Faisons maintenant un point sur la situation. En premier lieu, les moyens. Même s’ils ne sont pas légion, des savants s’affairent pour examiner ces questions, non cruciales à moyen terme (pour la recherche en vitesse de croisière), portant sur la logique et la compréhension du vivant. Citons par exemple Paul Davies ou Gennaro Auletta. En second lieu, envisageons les relations entre les théoriciens du vivant et les expérimentateurs. Les deux domaines peuvent se nourrir l’un l’autre ; plaidons alors pour un rapprochement entre ce que j’appelle le domaine du génie et le domaine de l’ingénieur.
Pour clore cette présentation sommaire du projet de grande théorie de l’évolution, un avis personnel. En l’état actuel des connaissances, le succès de cette théorie paraît bien loin tant la compréhension complète du vivant nous échappe. Il faut savoir trier dans cette masse de données et la tâche s’avère plus redoutable que la combinaison de la physique quantique et la cosmologie. Les quelques frémissements constatés dans la littérature scientifique ne permettent pas d’anticiper un aiguillage nouveau en matière de biologie et d’évolution, même si quelques chercheurs empruntent les voies pour trouver des modèles alternatifs. La physique est plus près d’un basculement que la biologie. Mais l’un ne se fera pas sans l’autre. Le nouveau paradigme s’organise autour de l’information, de la complexité et de l’ordre lié aux informations reçues et mémorisées. Ce paradigme s’applique en physique et convient parfaitement aux sciences du vivant. En quelques mots, l’expérience, les informations reçues, interprétées, sélectionnées, mémorisées et ordonnées.

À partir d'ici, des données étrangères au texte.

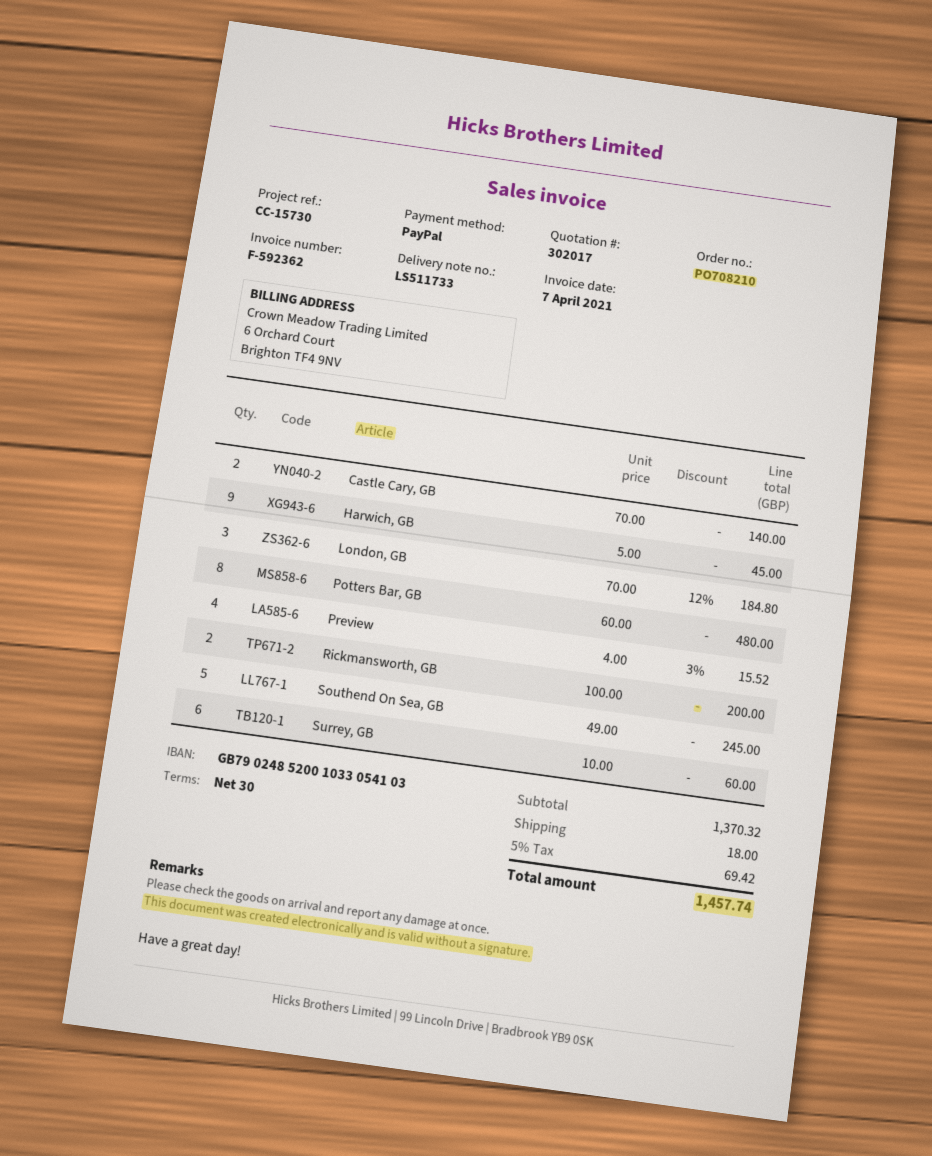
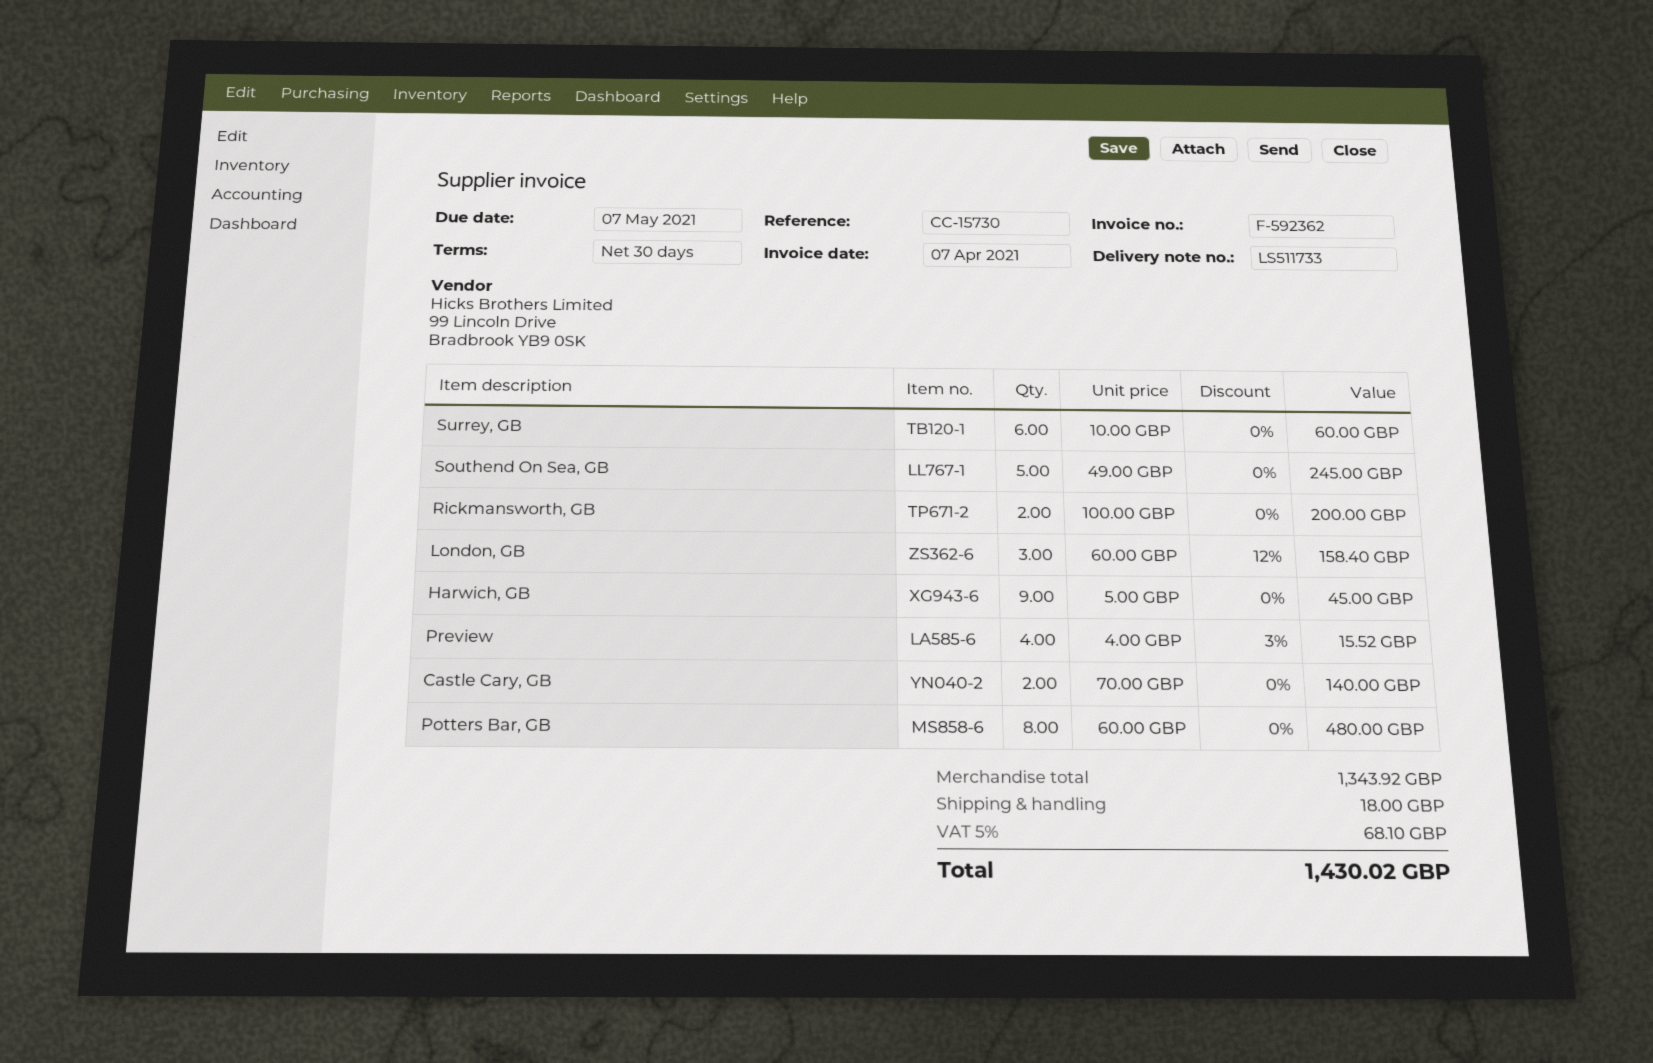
London, GB: 3 x 70.00 - 12% = 184.80 -> 3 x 60.00 - 12% = 158.40
subtotal: 1370.32 -> 1343.92
tax: 5% = 69.42 -> 5% = 68.10
total: 1457.74 -> 1430.02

Une grande théorie de l’évolution est vouée à émerger en ce 21ème siècle. Pour répondre aux grandes questions. Mais j’avoue me sentir isolé dans une société qui tourne le dos à la connaissance. La compréhension de la nature est parsemée d’obstacles mais je me suis aperçu que le principe obstacle à la connaissance, c’est l’homme, celui de la rue, des médias, du pouvoir et des labos. Alors, autant miser sur quelques compagnons de recherche qui passeront ici et quelques mécènes intéressés par le progrès. Les grandes découvertes sont dues à une aristocratie. Le cours de la science n’a rien de démocratique.